L'ambassadeur de Chine au Royaume-Uni, Liu Xiaoming, a exhorté samedi Londres à renoncer à son projet de déployer un porte-avions dans le Pacifique, en soulignant qu'il s'agirait d'une «démarche très dangereuse» risquant d'envenimer davantage les relations déjà crispées entre les deux pays.

Exercices militaires

«Après le Brexit», réalisé fin janvier avec la sortie des Britanniques de l'Union européenne, «je pense que le Royaume-Uni veut toujours jouer un rôle important dans le monde», a déclaré Liu Xiaoming dans une interview au quotidien The Times., «Ce n'est pas la manière de jouer un rôle important», a-t-il ajouté, mettant Londres en garde de ne pas «s'allier avec les Etats-Unis» contre la Chine. Le Times avait indiqué cette semaine que le Royaume-Uni envisageait de baser le HMS Queen Elizabeth «en Extrême-Orient» dans le cadre d'une alliance internationale visant à contrer la Chine. Le porte-avions y participerait à des exercices militaires avec le Japon et les Etats-Unis.

Les relations entre Londres et Pékin se sont fortement tendues depuis l'imposition par la Chine de sa loi de sécurité nationale à Hong Kong et l'exclusion par le Royaume-Uni du géant chinois des équipements télécoms Huawei de son réseau 5G, après des mois de pression de Washington.

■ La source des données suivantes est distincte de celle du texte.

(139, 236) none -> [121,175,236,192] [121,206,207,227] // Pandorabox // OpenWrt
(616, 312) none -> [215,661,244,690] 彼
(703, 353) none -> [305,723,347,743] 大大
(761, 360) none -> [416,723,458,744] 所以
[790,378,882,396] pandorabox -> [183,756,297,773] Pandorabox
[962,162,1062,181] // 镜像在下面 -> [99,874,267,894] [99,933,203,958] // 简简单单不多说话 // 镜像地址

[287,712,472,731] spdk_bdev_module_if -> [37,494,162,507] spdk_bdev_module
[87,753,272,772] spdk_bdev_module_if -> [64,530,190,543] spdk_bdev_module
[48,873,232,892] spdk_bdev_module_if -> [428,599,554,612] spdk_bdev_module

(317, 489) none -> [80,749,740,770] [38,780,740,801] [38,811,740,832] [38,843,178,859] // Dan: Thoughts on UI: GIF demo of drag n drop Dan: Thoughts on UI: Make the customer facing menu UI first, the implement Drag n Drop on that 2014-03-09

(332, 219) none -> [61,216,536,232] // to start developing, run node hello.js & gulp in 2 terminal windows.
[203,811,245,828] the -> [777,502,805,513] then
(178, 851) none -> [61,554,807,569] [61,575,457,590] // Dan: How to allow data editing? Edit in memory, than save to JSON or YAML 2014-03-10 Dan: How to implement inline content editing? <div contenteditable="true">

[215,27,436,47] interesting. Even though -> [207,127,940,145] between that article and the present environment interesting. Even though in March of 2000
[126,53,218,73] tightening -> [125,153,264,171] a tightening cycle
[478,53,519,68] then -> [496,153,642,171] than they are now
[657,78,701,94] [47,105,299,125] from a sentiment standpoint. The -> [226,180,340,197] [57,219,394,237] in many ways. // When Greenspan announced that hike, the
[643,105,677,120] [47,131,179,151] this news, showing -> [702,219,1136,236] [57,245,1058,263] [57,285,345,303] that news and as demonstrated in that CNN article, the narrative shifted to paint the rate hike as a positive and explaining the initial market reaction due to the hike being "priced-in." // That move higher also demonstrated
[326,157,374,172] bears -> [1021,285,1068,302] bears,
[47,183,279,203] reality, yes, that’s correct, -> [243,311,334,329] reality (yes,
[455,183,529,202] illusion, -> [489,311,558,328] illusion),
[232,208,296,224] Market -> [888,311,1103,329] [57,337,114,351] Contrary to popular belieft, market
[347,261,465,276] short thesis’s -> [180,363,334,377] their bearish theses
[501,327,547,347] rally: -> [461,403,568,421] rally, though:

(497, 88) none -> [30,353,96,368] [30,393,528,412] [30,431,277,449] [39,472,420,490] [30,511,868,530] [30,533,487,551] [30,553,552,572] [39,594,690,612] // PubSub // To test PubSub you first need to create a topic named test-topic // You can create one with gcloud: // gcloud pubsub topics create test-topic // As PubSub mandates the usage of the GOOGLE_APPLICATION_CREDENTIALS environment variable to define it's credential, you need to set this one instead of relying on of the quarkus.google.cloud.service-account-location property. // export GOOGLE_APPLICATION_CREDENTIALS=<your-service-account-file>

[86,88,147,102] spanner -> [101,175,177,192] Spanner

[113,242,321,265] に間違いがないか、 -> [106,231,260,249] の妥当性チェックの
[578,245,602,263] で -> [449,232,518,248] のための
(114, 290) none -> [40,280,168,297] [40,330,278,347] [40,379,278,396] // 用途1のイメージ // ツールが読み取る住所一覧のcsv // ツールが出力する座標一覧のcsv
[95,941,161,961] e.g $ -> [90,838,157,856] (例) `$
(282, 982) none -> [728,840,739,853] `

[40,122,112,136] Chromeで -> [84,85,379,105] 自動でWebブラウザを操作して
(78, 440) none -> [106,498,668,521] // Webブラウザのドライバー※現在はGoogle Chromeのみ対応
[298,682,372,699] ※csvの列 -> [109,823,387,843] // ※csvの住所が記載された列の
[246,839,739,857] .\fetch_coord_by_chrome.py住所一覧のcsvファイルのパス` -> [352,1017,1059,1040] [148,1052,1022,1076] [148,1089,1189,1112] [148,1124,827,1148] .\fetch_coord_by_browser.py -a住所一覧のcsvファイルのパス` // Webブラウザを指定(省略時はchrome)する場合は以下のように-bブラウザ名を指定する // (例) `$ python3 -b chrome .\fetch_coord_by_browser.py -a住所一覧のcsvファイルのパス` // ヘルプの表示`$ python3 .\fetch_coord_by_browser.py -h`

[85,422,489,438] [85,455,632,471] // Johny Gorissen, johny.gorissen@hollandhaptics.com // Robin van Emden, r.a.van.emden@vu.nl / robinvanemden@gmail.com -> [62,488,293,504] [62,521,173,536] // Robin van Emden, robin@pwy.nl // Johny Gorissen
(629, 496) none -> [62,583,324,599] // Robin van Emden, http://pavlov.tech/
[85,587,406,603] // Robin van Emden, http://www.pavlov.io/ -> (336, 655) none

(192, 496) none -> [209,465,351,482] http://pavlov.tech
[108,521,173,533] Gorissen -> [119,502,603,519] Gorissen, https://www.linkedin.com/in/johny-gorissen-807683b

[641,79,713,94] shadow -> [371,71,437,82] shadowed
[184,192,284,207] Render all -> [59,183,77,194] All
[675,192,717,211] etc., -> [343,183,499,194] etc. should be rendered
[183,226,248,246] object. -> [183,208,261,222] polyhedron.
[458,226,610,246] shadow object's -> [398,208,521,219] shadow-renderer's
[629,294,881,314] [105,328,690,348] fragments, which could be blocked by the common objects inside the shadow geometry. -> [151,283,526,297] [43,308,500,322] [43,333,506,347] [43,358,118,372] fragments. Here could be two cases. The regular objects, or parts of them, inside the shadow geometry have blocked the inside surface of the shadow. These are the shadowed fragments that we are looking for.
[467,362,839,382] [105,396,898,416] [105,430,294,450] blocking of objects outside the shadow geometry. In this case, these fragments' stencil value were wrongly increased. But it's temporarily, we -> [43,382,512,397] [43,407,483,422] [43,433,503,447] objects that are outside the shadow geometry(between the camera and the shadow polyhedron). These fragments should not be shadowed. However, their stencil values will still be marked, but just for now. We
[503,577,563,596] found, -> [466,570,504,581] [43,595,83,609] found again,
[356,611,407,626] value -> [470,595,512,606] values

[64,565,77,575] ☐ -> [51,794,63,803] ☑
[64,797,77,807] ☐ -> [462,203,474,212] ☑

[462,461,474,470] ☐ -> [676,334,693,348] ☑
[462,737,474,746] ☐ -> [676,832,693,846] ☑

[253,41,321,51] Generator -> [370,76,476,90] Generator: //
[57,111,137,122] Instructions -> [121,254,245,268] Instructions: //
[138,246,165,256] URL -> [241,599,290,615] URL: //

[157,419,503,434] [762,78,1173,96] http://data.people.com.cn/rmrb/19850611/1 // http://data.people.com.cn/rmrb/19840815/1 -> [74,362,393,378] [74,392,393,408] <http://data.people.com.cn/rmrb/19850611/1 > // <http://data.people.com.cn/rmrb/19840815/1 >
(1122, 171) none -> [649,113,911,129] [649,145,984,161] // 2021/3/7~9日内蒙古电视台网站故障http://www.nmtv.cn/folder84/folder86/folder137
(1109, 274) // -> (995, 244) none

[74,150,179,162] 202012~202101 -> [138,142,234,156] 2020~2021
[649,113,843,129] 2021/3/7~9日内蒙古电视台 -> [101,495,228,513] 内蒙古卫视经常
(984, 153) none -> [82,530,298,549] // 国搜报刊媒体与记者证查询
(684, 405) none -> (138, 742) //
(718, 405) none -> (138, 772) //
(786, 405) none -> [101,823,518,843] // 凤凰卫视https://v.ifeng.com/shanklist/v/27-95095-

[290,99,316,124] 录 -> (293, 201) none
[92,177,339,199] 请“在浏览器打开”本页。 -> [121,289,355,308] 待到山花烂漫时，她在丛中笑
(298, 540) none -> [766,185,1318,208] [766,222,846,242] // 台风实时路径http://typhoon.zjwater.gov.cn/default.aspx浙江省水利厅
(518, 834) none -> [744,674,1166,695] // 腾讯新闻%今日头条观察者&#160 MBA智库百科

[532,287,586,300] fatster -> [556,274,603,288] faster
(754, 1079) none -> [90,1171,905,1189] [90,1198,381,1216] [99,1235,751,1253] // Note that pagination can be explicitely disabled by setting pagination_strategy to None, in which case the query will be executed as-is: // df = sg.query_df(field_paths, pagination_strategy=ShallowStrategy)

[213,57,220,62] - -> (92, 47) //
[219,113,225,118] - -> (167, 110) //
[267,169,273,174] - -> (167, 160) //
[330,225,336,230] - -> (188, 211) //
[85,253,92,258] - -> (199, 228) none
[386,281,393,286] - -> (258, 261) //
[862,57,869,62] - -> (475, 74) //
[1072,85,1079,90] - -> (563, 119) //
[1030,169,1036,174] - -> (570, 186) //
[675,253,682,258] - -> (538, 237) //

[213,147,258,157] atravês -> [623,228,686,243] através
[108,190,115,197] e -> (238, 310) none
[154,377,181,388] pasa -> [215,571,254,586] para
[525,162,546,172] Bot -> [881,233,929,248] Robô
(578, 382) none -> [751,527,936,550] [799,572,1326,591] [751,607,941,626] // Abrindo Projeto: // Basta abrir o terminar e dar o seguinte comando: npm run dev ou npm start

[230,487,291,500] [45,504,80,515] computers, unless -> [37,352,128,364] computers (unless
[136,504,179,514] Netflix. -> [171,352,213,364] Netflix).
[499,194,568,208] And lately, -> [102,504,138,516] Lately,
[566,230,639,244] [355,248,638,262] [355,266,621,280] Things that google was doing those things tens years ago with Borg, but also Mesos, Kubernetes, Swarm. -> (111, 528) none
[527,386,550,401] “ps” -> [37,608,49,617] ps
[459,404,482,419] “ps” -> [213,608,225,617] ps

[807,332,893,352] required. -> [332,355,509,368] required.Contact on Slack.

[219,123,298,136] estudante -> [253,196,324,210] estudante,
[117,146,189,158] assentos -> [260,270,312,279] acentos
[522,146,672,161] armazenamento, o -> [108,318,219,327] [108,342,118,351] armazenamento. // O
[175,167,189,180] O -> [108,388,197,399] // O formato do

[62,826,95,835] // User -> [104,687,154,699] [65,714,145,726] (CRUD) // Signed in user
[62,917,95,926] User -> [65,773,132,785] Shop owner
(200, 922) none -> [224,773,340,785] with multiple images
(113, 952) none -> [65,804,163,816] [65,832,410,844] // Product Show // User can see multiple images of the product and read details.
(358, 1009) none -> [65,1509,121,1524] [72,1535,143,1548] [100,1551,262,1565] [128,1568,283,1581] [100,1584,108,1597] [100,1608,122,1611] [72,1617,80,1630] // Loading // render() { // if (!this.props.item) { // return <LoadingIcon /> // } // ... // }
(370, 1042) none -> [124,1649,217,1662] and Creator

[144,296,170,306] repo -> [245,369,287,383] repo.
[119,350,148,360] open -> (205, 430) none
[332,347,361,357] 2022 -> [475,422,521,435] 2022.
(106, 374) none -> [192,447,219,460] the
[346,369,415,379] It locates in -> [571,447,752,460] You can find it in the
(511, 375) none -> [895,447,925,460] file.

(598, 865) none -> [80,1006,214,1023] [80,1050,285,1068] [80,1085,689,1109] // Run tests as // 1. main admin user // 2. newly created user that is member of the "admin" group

Cette exclusion de Huawei entraînera un tarissement des investissements chinois au Royaume-Uni, a prévenu Liu Xiaoming.

Le contentieux de Hongkong

Le Royaume-Uni a aussi dénoncé comme une violation manifeste" de l'autonomie de Hongkong la loi sur la sécurité nationale imposée par la Chine à l'ancienne colonie britannique, qui prévoit de punir les activités séparatistes, "terroristes", la subversion et les ingérences étrangères dans le territoire autonome chinois.

En réaction, il a promis d'étendre les droits à l'immigration, et à terme l'accès à la citoyenneté britannique, pour des millions d'habitants du territoire, une mesure dénoncée par Pékin comme une «ingérence grossière» dans ses affaires intérieures. Le militant hongkongais pro-démocratie Nathan Law a expliqué au Times s'être exilé à Londres après l'entrée en vigueur de cette loi pour «préserver une voix en dehors de Hongkong qui peut parler librement au nom du peuple hongkongais», une «démarche stratégique» pour le mouvement pro-démocratie plutôt qu'«un choix personnel».

«A Hongkong, les gens n'ont plus de liberté d'expression et risquent intimidation, détention arbitraire et recours arbitraire à la force par la police», a-t-il ajouté. «Mon existence est un avertissement (...) que le Hong Kong que nous connaissions est fini».